● **ASSIGNED TASK**
In the records, find every line with the word "glycosylated" and copy it out.

==============================

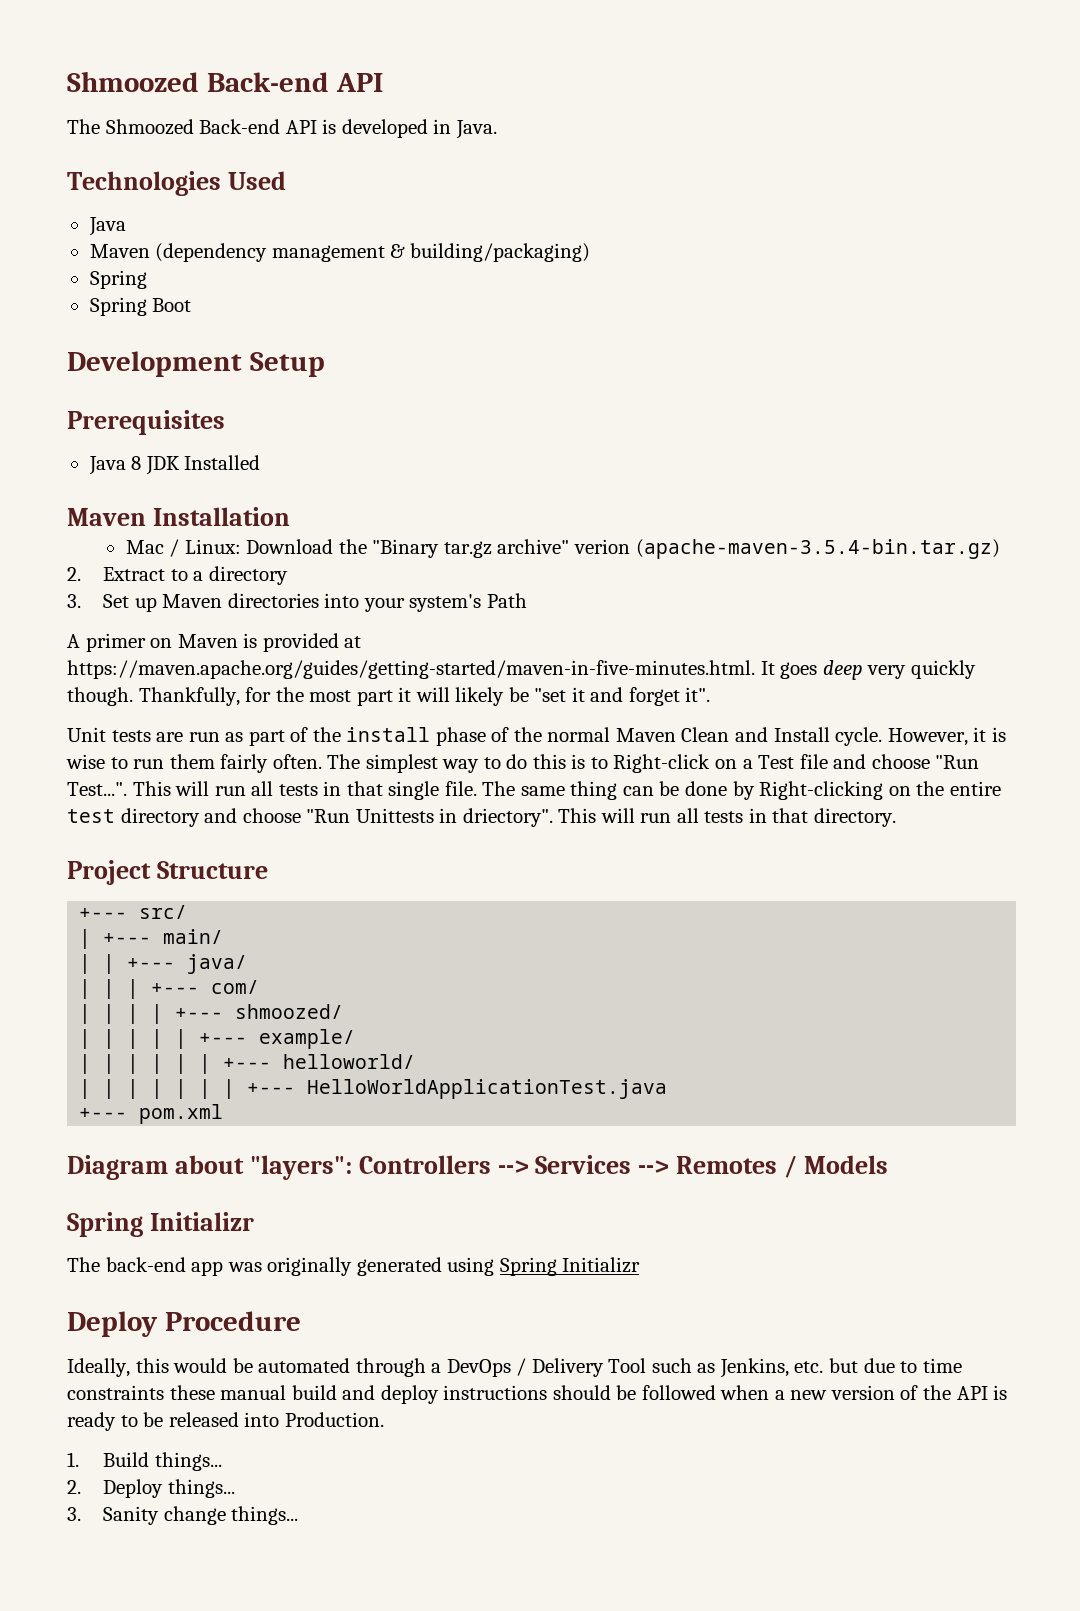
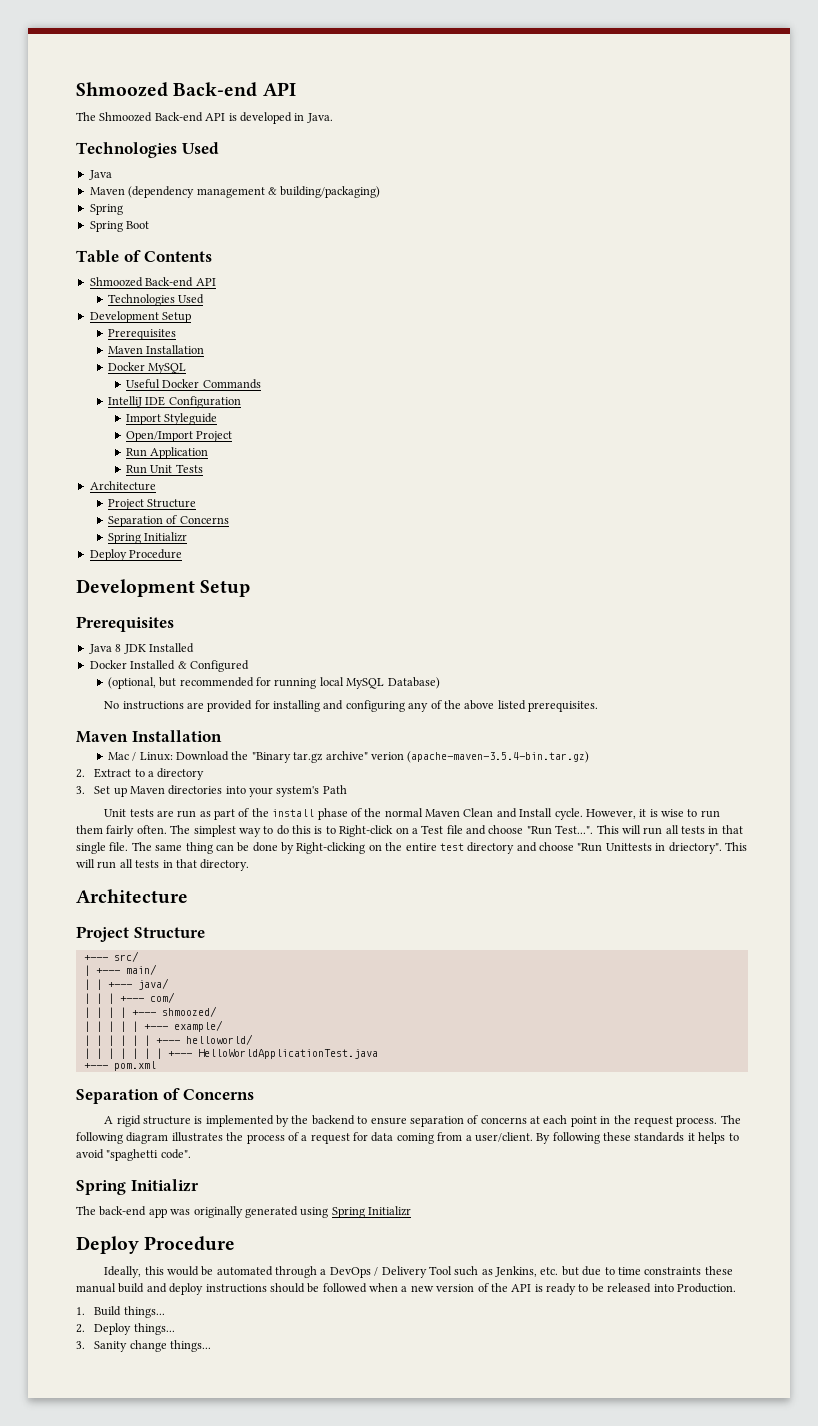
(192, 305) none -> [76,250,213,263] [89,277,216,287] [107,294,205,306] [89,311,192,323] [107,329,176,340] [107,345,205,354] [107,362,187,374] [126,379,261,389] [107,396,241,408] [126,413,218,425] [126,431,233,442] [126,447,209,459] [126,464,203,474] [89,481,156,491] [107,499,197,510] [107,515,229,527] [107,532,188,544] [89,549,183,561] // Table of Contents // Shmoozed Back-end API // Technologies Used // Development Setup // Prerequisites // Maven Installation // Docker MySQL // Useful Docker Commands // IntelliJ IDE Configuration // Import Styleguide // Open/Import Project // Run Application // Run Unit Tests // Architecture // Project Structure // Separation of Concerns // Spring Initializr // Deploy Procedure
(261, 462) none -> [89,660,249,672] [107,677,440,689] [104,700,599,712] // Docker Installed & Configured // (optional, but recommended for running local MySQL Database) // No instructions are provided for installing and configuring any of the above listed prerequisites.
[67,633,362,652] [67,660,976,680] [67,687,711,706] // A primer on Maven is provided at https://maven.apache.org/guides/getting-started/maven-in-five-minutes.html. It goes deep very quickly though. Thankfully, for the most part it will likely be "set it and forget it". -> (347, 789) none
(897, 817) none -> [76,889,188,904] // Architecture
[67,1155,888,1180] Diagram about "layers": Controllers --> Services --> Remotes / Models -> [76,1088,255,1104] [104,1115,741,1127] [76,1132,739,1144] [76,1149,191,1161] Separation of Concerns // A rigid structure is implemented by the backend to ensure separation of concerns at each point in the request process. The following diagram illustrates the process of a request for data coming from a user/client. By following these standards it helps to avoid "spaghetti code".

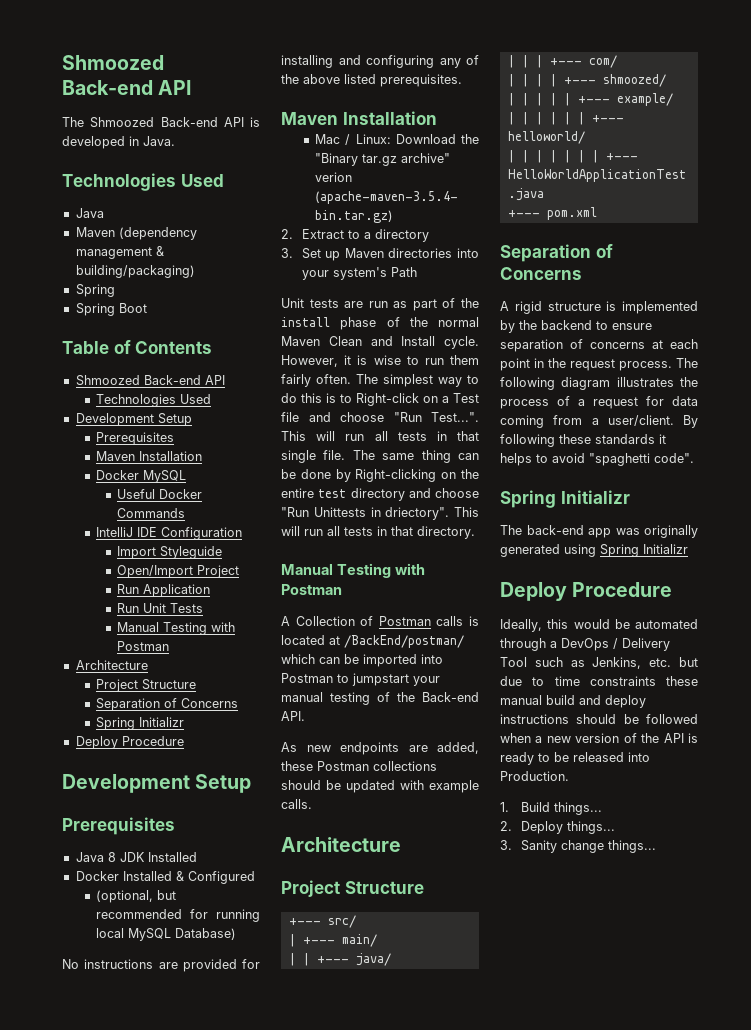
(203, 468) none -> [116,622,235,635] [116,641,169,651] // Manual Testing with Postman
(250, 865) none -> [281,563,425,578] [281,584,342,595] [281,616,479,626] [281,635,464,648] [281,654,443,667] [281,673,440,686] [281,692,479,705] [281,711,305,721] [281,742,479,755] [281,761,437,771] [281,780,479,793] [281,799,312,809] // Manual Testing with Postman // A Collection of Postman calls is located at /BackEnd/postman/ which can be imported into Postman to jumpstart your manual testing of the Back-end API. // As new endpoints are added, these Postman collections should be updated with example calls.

==============================

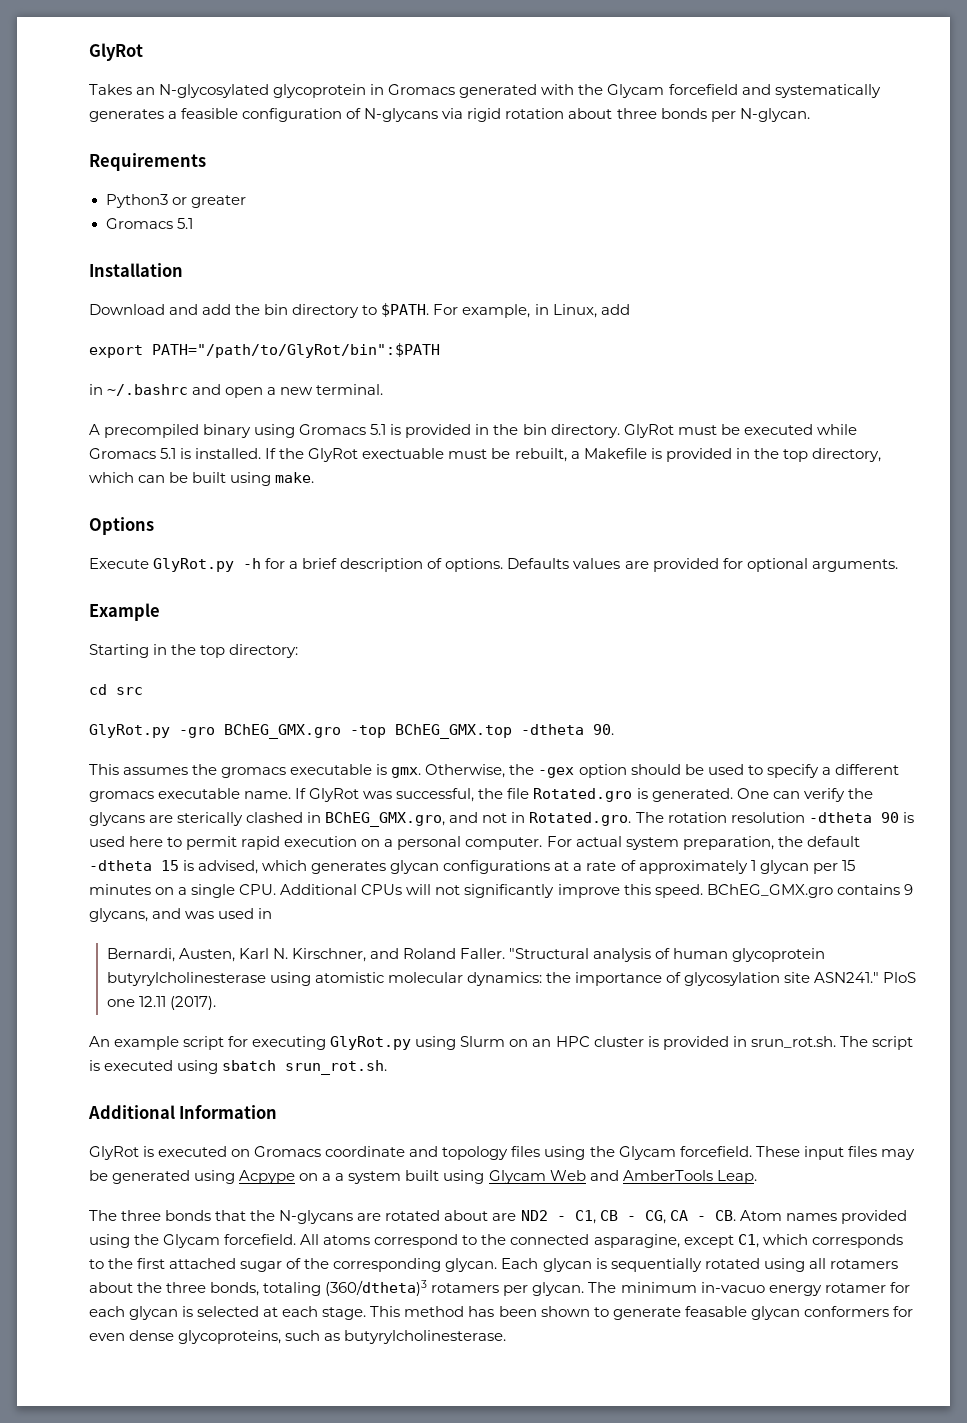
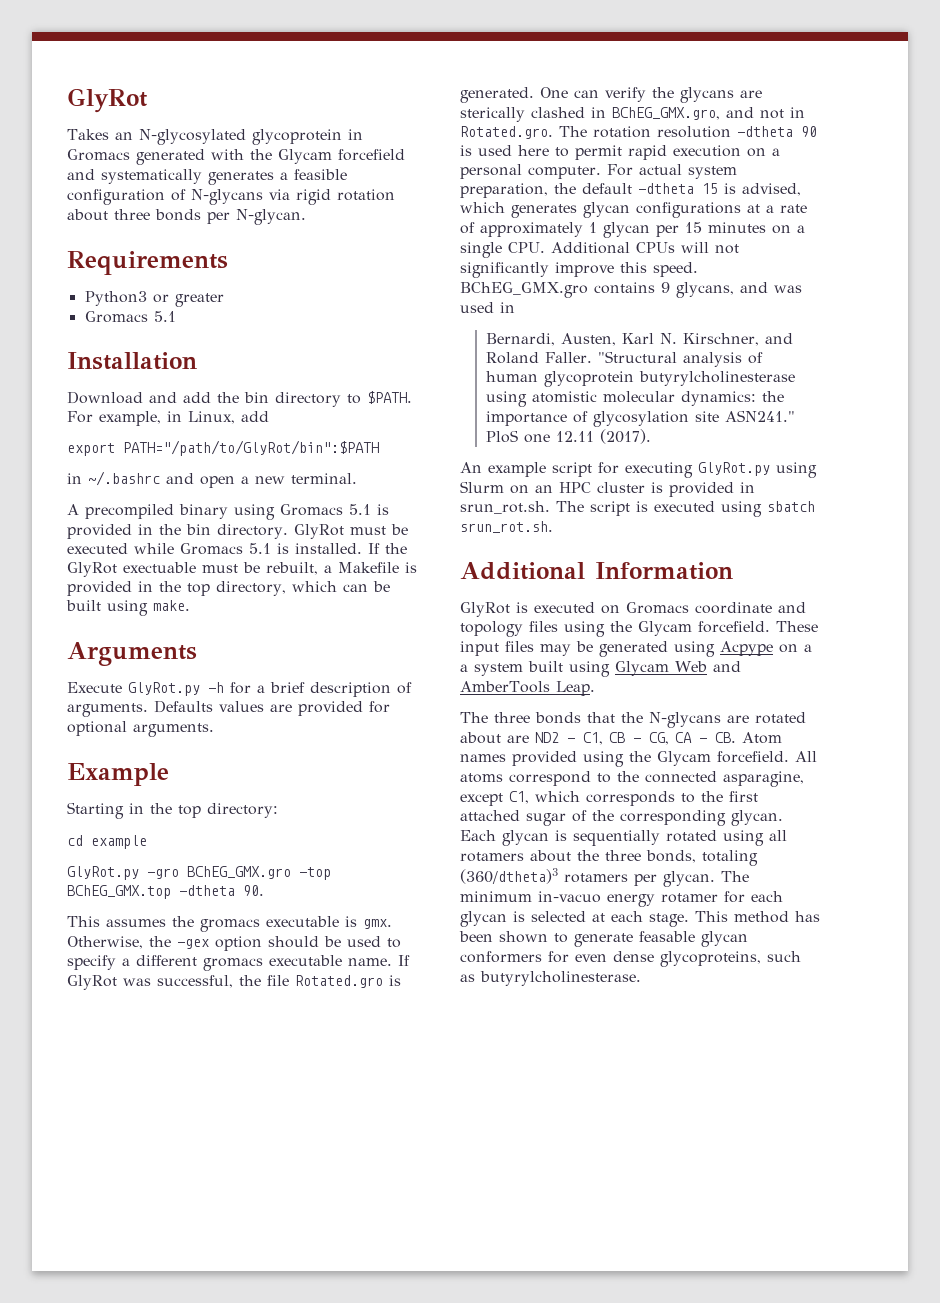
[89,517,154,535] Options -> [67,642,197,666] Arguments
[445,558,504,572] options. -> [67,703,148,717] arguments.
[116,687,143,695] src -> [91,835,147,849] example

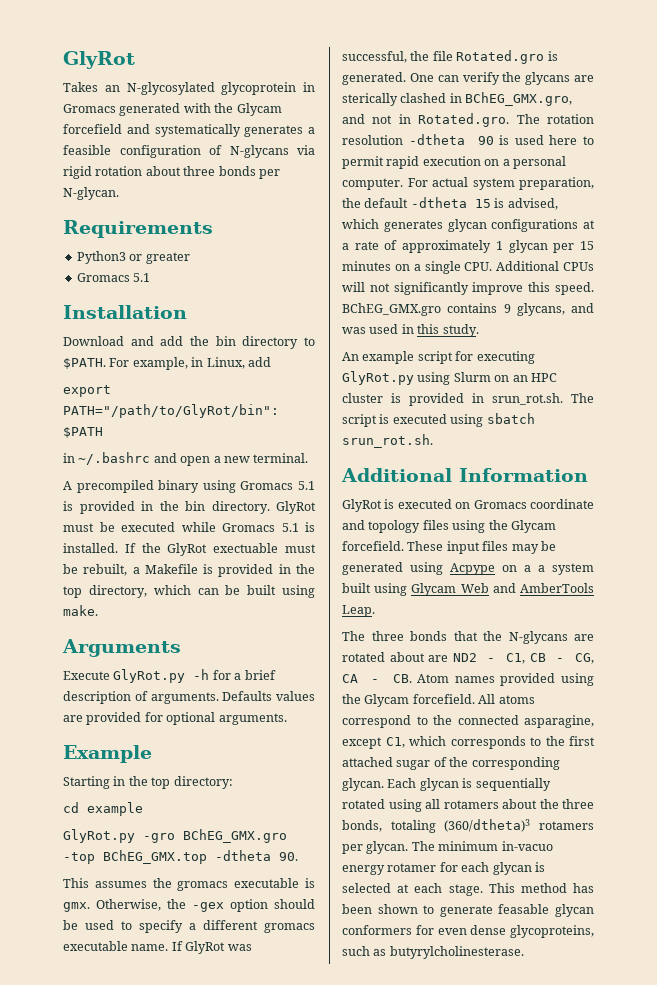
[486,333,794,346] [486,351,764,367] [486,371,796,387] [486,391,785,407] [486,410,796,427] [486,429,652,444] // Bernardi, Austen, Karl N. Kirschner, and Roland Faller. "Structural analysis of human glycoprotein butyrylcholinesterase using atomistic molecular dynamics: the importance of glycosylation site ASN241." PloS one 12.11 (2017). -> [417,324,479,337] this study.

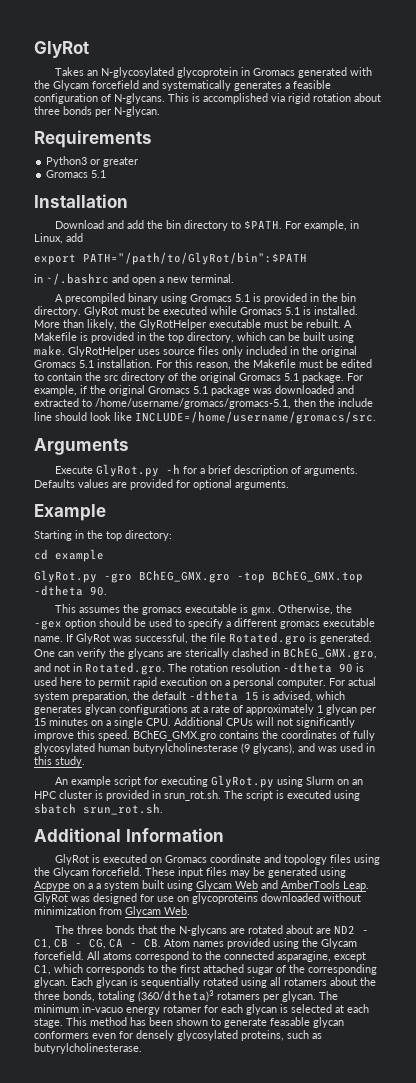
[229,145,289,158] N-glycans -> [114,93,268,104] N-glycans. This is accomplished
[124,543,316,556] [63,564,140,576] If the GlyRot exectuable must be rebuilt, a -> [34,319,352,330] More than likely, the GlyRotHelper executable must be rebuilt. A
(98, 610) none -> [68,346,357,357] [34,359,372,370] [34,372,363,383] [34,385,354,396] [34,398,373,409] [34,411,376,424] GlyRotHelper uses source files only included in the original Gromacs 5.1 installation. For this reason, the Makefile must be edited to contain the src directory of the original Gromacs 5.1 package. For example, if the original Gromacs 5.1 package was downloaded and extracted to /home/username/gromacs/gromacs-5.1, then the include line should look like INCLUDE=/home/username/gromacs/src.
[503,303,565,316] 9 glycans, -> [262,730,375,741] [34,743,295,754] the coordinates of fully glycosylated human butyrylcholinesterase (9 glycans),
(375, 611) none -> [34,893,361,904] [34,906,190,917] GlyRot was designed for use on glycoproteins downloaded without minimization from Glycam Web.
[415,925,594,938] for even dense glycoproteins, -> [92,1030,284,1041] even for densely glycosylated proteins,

==============================

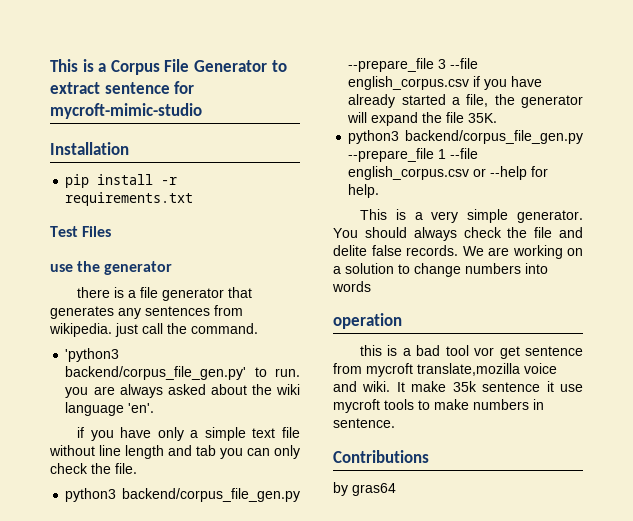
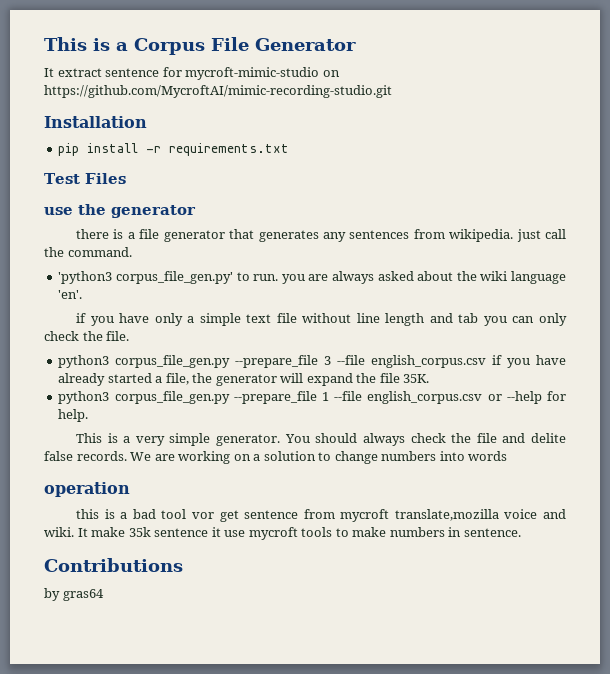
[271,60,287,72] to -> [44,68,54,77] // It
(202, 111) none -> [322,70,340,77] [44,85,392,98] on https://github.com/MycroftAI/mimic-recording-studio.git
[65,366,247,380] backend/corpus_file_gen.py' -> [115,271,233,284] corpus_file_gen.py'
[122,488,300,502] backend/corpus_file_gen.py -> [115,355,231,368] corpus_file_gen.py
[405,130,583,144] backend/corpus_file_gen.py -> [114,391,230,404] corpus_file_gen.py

==============================

● **WORKED SOLUTION**
[503,303,565,316] 9 glycans, -> [262,730,375,741] [34,743,295,754] the coordinates of fully glycosylated human butyrylcholinesterase (9 glycans),
[415,925,594,938] for even dense glycoproteins, -> [92,1030,284,1041] even for densely glycosylated proteins,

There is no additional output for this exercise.